## Problem to work on
Copy every entry exactly, but skip the pictures.

══ Input data ══

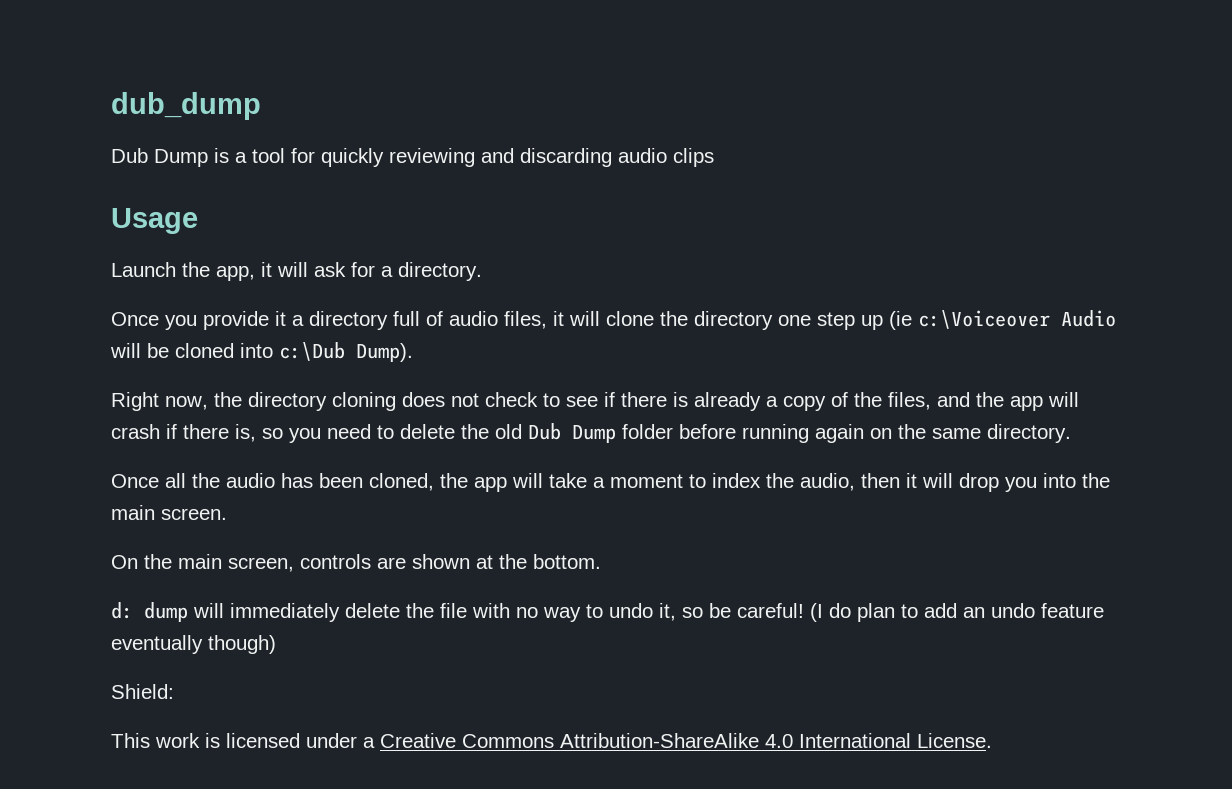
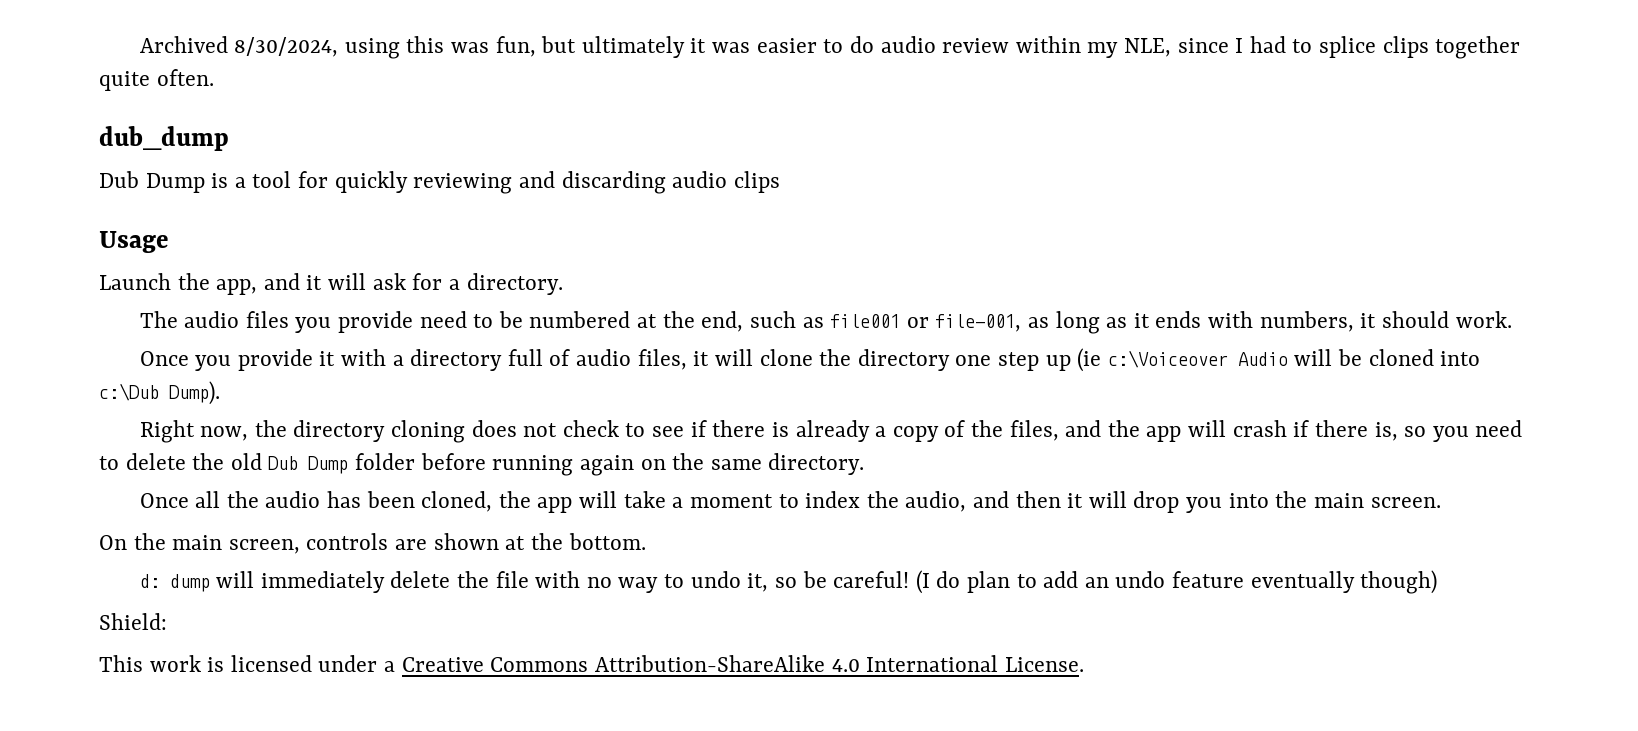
+ Archived 8/30/2024, using this was fun, but ultimately it was easier to do audio review within my NLE, since I had to splice clips together quite often.
- Launch the app, it will ask for a directory.
+ Launch the app, and it will ask for a directory.
+ The audio files you provide need to be numbered at the end, such as file001 or file-001, as long as it ends with numbers, it should work.
- Once you provide it a directory full of audio files, it will clone the directory one step up (ie c:\Voiceover Audio will be cloned into c:\Dub Dump).
+ Once you provide it with a directory full of audio files, it will clone the directory one step up (ie c:\Voiceover Audio will be cloned into c:\Dub Dump).
- Once all the audio has been cloned, the app will take a moment to index the audio, then it will drop you into the main screen.
+ Once all the audio has been cloned, the app will take a moment to index the audio, and then it will drop you into the main screen.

═══

## Worked solution
+ Archived 8/30/2024, using this was fun, but ultimately it was easier to do audio review within my NLE, since I had to splice clips together quite often.
- Launch the app, it will ask for a directory.
+ Launch the app, and it will ask for a directory.
+ The audio files you provide need to be numbered at the end, such as file001 or file-001, as long as it ends with numbers, it should work.
- Once you provide it a directory full of audio files, it will clone the directory one step up (ie c:\Voiceover Audio will be cloned into c:\Dub Dump).
+ Once you provide it with a directory full of audio files, it will clone the directory one step up (ie c:\Voiceover Audio will be cloned into c:\Dub Dump).
- Once all the audio has been cloned, the app will take a moment to index the audio, then it will drop you into the main screen.
+ Once all the audio has been cloned, the app will take a moment to index the audio, and then it will drop you into the main screen.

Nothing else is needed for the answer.